Misrepresenting the War
by Vaclav Havel

The question remains whether the Dayton Accords have legalized an ethnic partition of Bosnia-Herzegovina. The agreement is indeed extensive and thorough, but also ambiguous, because it allows both possibilities: that Bosnia will break up into two states and also that in the end it will remain a single state. I support Bosnia-Herzegovina as a single state in which its three people would live together as they did before, in that characteristic and interesting fashion.

At first glance it would appear that this is a war in which different peoples are fighting each other, hating each other because of long-standing conflicts derived from history, and that their aim in this war is to grab for themselves as much territory as possible. This has been the view of the international community and of its negotiators. The central idea behind their attempts at a peaceful solution is that of 'warring parties'. In this way the international community has de facto accepted an ethnic interpretation of the conflict and consequently put all its participants into the same basket. A false impression was created that these 'quarrelsome peoples' can be reconciled only be an enlightened compromise, that is, with a new map which would allocate to each of them carefully drafted sovereign territory and in this way remove the reason for war.

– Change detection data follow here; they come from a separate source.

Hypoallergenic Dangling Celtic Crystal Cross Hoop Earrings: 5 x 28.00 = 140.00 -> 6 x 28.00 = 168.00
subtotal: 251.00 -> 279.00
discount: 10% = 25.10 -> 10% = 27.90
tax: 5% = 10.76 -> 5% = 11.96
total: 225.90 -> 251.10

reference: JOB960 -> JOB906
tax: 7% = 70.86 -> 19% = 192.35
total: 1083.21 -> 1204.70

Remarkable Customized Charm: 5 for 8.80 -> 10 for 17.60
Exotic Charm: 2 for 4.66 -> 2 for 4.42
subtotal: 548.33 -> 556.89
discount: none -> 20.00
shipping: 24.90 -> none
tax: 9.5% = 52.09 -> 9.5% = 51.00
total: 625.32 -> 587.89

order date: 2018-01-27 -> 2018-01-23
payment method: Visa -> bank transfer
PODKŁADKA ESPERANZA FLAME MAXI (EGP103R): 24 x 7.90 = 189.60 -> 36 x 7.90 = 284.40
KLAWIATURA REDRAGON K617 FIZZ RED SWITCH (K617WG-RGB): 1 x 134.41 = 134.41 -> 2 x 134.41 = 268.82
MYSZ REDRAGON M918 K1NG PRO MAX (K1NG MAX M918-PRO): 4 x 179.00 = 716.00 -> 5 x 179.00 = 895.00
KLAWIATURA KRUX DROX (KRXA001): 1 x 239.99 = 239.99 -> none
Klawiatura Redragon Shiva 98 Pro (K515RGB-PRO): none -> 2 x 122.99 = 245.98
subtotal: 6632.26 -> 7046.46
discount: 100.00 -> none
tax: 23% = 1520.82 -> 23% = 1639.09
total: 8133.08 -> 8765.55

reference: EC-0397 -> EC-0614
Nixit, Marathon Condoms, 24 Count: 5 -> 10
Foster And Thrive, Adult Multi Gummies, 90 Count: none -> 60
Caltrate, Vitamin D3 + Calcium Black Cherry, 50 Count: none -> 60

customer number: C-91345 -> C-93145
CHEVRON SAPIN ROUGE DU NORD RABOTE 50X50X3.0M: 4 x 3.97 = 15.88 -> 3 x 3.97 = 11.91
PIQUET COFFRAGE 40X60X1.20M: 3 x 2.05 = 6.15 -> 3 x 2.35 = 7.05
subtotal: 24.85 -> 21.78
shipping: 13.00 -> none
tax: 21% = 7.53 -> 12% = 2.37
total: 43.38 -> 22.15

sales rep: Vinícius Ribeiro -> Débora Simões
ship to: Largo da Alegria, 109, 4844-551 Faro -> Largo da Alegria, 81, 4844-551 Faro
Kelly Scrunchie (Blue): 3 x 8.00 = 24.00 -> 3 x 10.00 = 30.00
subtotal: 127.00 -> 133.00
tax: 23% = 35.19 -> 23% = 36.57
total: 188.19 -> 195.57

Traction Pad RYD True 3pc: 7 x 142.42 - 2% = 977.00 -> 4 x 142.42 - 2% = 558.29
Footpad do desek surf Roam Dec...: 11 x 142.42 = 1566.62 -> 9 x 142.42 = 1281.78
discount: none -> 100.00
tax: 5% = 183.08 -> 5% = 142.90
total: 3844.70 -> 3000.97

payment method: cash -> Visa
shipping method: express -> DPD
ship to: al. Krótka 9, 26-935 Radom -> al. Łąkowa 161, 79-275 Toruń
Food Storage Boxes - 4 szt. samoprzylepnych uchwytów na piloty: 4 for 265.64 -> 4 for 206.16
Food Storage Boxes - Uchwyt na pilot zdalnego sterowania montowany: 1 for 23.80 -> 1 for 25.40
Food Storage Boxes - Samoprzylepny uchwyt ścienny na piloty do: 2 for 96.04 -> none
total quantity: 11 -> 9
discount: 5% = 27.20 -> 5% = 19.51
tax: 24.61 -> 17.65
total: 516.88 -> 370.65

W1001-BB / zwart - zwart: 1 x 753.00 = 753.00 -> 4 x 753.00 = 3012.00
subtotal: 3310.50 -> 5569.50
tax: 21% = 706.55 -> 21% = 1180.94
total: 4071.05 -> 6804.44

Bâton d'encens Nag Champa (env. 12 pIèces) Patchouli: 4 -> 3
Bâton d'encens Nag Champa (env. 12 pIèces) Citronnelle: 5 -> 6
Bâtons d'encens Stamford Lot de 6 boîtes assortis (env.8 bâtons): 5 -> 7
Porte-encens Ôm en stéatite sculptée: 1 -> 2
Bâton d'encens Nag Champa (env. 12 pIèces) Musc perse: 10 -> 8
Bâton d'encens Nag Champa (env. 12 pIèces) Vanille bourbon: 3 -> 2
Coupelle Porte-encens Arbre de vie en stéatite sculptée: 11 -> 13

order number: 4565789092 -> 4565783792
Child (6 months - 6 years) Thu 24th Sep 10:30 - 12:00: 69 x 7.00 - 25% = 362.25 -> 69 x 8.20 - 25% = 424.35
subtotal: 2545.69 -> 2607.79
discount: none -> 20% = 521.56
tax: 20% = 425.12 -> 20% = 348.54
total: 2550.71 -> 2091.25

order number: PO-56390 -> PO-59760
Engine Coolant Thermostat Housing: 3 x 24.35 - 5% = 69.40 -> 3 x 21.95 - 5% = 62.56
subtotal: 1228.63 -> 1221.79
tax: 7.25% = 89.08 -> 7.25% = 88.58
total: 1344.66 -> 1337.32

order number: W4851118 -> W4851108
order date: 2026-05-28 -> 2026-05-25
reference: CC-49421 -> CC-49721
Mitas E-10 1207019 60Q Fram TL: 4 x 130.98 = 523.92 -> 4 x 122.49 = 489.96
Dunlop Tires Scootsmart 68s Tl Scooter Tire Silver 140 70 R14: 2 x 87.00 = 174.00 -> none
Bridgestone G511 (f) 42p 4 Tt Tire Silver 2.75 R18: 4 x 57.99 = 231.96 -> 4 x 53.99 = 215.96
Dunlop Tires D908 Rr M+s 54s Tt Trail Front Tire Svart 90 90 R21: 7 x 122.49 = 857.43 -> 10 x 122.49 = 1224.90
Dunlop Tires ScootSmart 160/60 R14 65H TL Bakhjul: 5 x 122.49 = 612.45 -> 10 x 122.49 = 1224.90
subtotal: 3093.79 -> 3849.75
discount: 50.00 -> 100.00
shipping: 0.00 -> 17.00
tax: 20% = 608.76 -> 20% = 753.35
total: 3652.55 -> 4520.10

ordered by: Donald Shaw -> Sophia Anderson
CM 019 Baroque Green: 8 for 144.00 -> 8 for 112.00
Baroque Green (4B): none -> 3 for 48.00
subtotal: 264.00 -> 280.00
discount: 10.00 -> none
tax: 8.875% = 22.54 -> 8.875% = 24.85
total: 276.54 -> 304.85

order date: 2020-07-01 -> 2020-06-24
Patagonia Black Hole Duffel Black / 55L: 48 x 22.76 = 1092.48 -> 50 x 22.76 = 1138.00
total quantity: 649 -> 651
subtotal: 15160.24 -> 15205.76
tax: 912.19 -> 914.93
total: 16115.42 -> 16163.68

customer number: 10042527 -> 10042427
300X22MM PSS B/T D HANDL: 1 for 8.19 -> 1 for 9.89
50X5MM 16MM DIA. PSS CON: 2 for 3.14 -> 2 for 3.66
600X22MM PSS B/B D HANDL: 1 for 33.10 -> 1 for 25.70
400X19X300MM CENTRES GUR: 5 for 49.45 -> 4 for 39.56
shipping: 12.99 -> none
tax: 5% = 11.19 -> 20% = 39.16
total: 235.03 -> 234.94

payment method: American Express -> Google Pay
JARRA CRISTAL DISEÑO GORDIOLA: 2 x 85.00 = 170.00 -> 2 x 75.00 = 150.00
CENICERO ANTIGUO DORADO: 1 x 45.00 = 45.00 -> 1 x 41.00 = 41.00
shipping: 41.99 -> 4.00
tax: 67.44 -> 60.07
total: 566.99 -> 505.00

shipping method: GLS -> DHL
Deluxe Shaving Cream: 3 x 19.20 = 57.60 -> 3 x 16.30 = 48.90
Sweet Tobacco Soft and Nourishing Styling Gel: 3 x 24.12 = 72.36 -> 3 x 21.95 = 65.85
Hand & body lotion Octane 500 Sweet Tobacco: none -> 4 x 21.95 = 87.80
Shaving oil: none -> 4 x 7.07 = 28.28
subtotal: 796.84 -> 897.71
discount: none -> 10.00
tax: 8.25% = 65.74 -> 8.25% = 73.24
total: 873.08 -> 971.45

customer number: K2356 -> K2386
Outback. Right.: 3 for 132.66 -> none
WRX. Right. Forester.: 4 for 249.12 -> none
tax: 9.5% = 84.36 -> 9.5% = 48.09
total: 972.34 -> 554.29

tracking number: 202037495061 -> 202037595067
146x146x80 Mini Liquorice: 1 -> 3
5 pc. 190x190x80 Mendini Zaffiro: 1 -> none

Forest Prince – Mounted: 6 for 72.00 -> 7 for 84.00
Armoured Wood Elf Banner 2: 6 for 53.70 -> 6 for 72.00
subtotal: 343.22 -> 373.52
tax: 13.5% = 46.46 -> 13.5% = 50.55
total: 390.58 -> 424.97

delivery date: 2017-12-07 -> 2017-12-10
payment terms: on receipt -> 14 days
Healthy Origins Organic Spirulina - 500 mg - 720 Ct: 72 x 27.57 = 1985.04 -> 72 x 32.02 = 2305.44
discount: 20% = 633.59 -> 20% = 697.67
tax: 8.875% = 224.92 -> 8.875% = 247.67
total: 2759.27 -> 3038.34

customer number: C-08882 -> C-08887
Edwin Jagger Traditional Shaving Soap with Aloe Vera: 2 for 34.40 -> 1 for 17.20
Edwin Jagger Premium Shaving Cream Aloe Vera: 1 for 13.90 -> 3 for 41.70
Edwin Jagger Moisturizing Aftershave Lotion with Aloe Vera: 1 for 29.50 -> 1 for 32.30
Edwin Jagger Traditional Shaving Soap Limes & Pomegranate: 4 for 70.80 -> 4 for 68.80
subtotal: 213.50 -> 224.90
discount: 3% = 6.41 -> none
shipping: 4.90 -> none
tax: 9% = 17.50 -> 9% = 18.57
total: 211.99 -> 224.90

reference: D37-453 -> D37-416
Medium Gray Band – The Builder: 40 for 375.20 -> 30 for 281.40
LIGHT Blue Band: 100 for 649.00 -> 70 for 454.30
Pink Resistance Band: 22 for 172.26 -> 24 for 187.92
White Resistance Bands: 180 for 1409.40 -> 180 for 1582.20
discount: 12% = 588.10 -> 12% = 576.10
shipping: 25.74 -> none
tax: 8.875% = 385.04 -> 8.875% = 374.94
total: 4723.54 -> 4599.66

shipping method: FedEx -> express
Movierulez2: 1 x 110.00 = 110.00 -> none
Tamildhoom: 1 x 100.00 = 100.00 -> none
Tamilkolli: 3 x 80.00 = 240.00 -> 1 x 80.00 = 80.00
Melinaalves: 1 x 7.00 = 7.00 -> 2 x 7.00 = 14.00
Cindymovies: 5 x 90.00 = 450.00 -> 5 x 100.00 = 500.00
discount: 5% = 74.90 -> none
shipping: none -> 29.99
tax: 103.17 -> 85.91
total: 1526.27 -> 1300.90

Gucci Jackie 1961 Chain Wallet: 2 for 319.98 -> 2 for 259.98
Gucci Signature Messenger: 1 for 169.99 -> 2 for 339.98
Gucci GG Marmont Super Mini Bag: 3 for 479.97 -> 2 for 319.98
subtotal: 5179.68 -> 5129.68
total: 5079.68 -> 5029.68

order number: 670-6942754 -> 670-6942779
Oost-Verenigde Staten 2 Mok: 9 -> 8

The failure o the negotiators was not caused by their inability to draw maps or craft compromises. Nor was it due to the fact that any attempt to create ethnically pure maps is bound to fail in a country in which the ethnic border runs through every town, every village, every house, every family. The cause of the failure lies in the fact that the negotiators, by adopting the notion of 'warring factions', ie. the ethnic interpretation of the conflict, and by trying to solve it on that basis, have inadvertently adopted the evil ideology of those who fanned this war and in this way have surrendered the civilizational values which it was their duty to defend.